About this task:
Report every line in the records below that holds the word "width".

Entries provided:

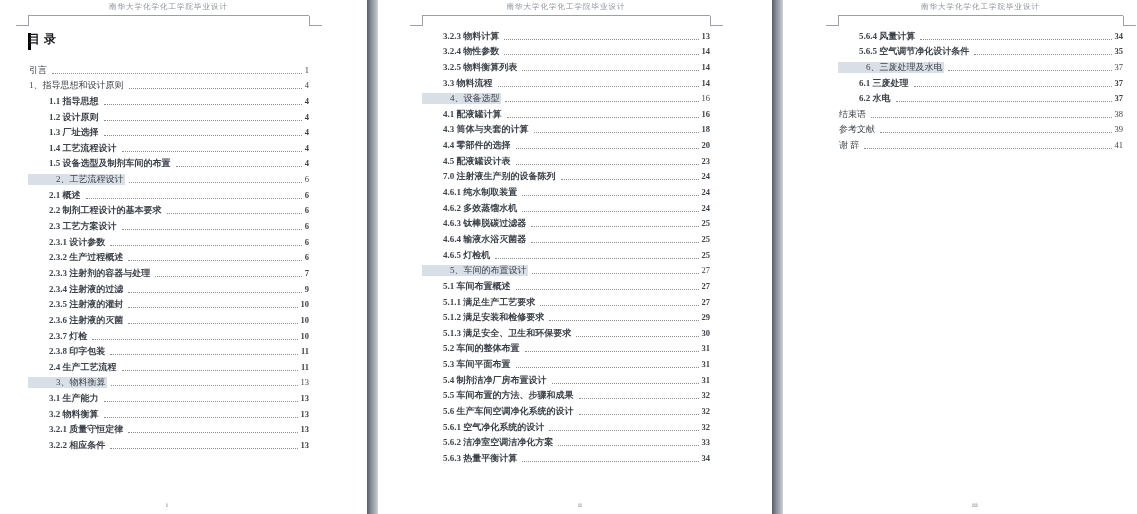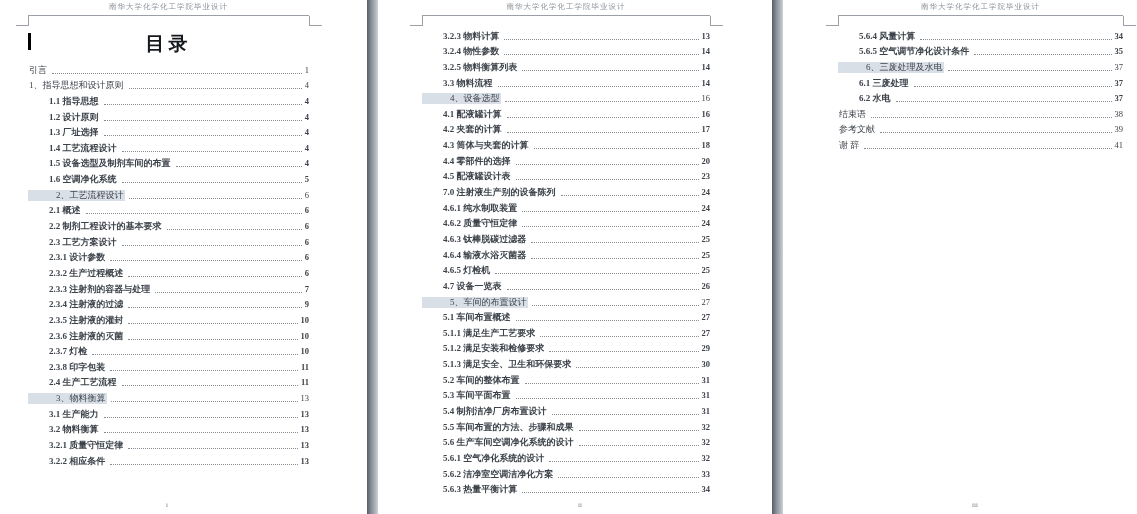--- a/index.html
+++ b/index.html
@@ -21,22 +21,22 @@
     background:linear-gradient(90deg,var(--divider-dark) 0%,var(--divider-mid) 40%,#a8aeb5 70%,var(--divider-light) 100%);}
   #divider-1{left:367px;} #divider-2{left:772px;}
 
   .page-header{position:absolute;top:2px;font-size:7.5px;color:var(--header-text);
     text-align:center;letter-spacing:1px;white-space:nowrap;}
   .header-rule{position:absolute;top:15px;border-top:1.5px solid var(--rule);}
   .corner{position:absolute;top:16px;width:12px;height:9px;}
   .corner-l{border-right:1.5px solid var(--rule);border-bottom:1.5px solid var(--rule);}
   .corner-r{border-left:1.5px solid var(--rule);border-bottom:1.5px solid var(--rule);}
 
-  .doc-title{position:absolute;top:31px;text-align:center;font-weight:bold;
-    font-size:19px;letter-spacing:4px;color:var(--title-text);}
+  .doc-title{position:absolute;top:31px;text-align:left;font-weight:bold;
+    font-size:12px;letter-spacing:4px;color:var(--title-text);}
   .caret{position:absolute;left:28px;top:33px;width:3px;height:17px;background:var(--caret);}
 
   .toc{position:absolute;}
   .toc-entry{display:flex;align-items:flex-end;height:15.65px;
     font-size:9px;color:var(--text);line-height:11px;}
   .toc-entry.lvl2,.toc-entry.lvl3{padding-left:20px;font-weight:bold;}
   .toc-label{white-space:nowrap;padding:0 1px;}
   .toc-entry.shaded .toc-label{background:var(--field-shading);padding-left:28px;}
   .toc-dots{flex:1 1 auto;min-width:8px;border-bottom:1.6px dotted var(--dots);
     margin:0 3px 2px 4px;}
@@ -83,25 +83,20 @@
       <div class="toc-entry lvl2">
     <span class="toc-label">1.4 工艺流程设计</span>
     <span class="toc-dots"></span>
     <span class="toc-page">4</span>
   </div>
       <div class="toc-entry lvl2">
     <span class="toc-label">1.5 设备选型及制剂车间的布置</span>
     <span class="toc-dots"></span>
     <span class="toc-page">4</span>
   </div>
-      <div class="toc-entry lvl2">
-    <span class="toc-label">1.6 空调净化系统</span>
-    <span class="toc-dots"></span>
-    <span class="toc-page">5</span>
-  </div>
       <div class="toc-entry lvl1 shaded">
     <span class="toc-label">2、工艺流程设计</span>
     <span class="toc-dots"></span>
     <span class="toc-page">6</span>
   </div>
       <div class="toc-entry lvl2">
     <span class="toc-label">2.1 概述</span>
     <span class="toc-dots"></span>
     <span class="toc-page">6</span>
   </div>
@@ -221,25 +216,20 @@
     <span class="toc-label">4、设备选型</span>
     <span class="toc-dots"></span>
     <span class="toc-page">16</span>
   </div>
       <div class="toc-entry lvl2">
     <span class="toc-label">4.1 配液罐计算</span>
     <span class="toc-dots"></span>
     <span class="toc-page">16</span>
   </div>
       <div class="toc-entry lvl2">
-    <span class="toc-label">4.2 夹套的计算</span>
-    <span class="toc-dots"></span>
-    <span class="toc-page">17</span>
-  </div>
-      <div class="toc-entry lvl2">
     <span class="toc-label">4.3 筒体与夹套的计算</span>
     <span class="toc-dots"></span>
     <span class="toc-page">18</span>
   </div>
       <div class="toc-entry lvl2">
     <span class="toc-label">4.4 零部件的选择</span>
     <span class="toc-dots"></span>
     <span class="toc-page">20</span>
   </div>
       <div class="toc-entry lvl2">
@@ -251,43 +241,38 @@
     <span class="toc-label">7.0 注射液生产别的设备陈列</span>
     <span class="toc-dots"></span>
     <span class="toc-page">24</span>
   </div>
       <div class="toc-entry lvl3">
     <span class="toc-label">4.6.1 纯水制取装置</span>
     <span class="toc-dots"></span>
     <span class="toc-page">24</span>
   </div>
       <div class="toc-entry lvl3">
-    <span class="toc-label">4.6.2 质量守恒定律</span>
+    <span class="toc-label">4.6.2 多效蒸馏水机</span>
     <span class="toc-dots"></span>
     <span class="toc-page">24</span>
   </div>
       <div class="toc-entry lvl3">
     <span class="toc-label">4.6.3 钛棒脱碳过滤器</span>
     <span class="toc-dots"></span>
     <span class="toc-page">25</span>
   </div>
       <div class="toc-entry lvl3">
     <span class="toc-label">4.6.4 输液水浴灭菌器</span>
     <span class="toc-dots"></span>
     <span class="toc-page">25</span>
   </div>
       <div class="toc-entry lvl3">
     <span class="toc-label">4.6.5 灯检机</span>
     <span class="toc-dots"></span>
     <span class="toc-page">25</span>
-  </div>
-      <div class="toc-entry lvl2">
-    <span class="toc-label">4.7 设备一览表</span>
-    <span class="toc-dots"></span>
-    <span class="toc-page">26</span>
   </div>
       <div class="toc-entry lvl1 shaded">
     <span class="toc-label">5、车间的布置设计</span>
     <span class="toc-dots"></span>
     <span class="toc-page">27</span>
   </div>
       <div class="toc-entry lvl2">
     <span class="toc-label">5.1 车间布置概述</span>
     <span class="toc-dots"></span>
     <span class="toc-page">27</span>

==

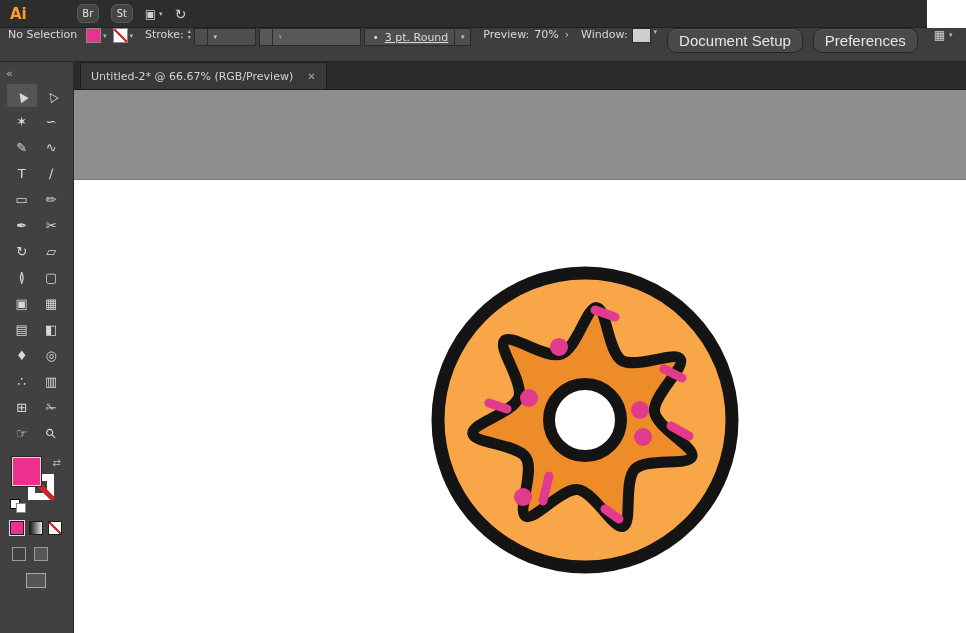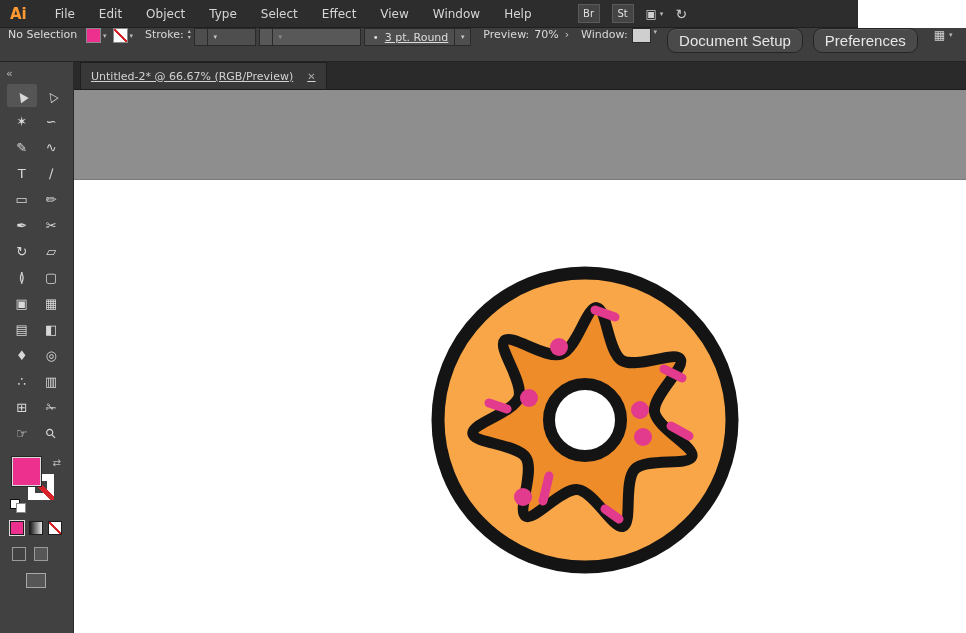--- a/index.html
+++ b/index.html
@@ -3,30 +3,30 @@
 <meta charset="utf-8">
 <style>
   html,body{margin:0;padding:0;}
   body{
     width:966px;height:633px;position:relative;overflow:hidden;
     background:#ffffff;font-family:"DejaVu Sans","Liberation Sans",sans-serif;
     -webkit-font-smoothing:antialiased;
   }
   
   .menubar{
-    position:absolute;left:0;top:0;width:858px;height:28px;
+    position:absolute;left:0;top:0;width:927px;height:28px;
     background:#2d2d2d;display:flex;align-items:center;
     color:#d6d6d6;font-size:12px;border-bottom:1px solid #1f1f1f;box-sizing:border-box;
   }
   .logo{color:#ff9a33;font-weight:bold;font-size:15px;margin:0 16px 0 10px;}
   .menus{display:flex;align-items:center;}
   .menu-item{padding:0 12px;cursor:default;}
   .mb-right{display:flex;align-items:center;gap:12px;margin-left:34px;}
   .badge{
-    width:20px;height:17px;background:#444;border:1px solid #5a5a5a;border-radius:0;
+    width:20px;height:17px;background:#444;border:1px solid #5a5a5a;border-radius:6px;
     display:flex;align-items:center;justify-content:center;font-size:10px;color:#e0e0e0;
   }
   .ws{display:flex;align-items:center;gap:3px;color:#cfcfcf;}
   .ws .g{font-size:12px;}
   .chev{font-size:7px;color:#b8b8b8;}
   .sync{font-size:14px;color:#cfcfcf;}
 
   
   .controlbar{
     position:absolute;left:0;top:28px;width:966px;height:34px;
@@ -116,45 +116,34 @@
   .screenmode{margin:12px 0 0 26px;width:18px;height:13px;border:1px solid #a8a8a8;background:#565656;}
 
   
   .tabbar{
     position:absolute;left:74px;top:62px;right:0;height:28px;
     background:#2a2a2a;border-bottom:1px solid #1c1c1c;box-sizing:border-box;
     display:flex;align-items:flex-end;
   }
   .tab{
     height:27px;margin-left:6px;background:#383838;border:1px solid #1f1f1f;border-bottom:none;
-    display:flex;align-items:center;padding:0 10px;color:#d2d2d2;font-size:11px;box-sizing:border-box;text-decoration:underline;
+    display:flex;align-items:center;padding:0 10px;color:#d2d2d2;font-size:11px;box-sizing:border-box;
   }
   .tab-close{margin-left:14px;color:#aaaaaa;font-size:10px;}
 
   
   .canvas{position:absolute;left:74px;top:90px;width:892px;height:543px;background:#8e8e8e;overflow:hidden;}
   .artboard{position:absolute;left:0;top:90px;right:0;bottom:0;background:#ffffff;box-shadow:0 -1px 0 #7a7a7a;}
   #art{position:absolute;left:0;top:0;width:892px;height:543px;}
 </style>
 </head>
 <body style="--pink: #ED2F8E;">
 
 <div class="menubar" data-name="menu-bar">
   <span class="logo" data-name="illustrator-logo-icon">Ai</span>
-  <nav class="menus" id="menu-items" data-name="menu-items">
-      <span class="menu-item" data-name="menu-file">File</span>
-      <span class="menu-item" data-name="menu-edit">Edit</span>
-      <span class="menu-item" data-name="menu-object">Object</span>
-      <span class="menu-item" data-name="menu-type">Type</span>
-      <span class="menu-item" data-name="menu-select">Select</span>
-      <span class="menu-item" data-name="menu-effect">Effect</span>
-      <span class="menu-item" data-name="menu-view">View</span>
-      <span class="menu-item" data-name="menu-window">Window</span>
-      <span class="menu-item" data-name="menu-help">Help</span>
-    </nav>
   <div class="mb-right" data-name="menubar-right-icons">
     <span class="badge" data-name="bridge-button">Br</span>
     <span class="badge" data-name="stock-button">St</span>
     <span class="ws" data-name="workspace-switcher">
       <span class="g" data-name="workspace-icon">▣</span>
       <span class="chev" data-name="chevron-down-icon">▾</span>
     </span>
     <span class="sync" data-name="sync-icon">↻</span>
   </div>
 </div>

Answer space:
   .corner{position:absolute;top:16px;width:12px;height:9px;}
   .caret{position:absolute;left:28px;top:33px;width:3px;height:17px;background:var(--caret);}
   .toc-dots{flex:1 1 auto;min-width:8px;border-bottom:1.6px dotted var(--dots);
     width:966px;height:633px;position:relative;overflow:hidden;
-    position:absolute;left:0;top:0;width:858px;height:28px;
+    position:absolute;left:0;top:0;width:927px;height:28px;
-    width:20px;height:17px;background:#444;border:1px solid #5a5a5a;border-radius:0;
+    width:20px;height:17px;background:#444;border:1px solid #5a5a5a;border-radius:6px;
     position:absolute;left:0;top:28px;width:966px;height:34px;
   .screenmode{margin:12px 0 0 26px;width:18px;height:13px;border:1px solid #a8a8a8;background:#565656;}
   .canvas{position:absolute;left:74px;top:90px;width:892px;height:543px;background:#8e8e8e;overflow:hidden;}
   #art{position:absolute;left:0;top:0;width:892px;height:543px;}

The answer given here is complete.